Younger offspring: A friend from aikido told me that one of her classmates has a wide-eyed scary look that makes everyone who sees it cry.

Dr. Free-Ride: Really?

Younger offspring: Really!

Dr. Free-Ride: Do you think it's because of the scary emotions people are used to having when they see a scary look like that, or do you think it's the look itself that makes people cry?

Younger offspring: I think it's the look itself that makes people cry.

Dr. Free-Ride: Hmm. We might need to do a cross-cultural experiment to see. Maybe people other places would think some of our scary looks were funny or bored or something, and maybe we'd find their happy looks mad or scary.

Younger offspring: I still think maybe a look could just make everyone cry.
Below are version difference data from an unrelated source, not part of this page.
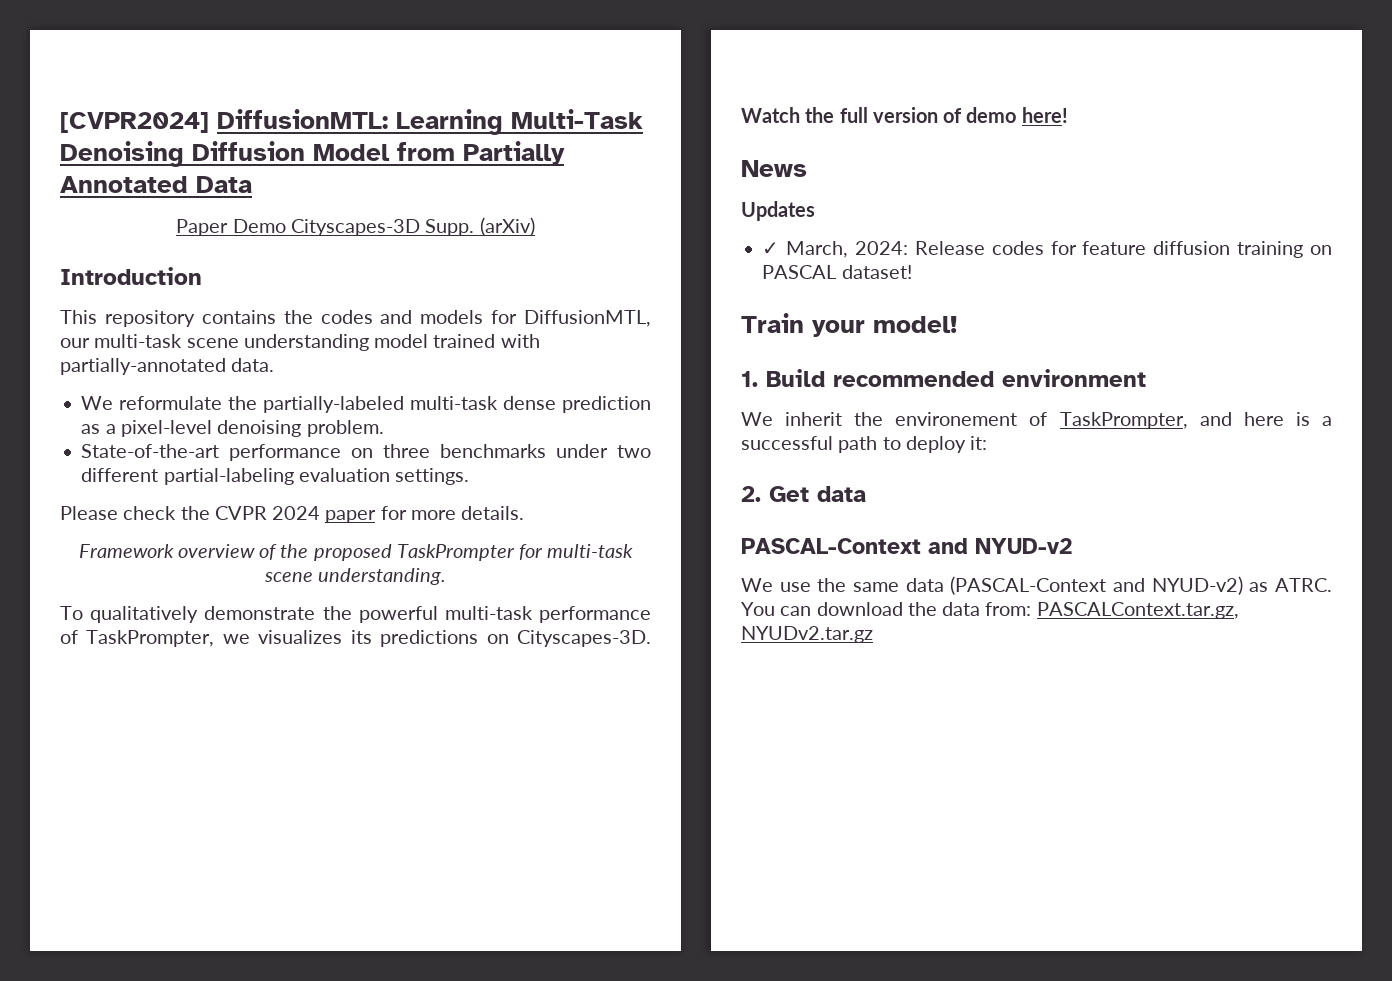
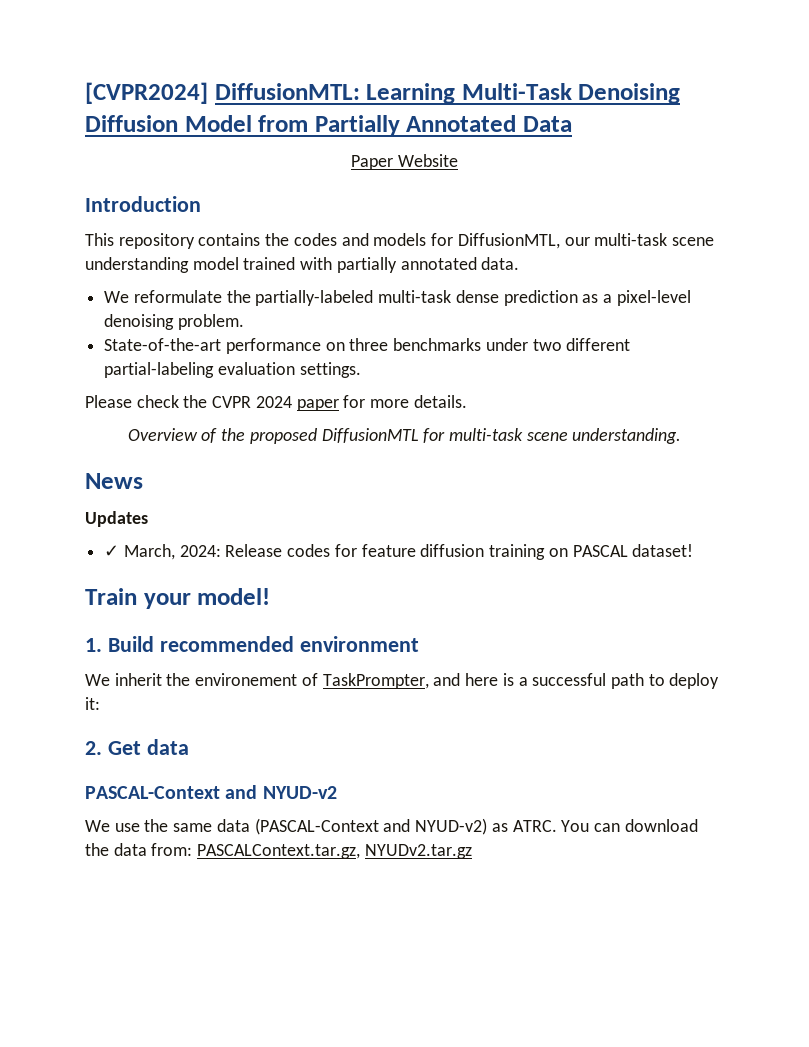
- Paper Demo Cityscapes-3D Supp. (arXiv)
+ Paper Website
- This repository contains the codes and models for DiffusionMTL, our multi-task scene understanding model trained with partially-annotated data.
+ This repository contains the codes and models for DiffusionMTL, our multi-task scene understanding model trained with partially annotated data.
- Framework overview of the proposed TaskPrompter for multi-task scene understanding.
+ Overview of the proposed DiffusionMTL for multi-task scene understanding.
- To qualitatively demonstrate the powerful multi-task performance of TaskPrompter, we visualizes its predictions on Cityscapes-3D. Watch the full version of demo here!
Dr. Free-Ride: Maybe. There are some things that all humans are supposed to react to the same way. For example, there's a particular sound-frequency that some people say makes people poop themselves.

Younger offspring: Really?

Dr. Free-Ride: The scientific evidence is not good, but apparently people in the military think so. The sound wave is supposed to set up a resonant frequency with the bowels that makes them let go. That would assume we share that resonant frequency, which seems kind of weird.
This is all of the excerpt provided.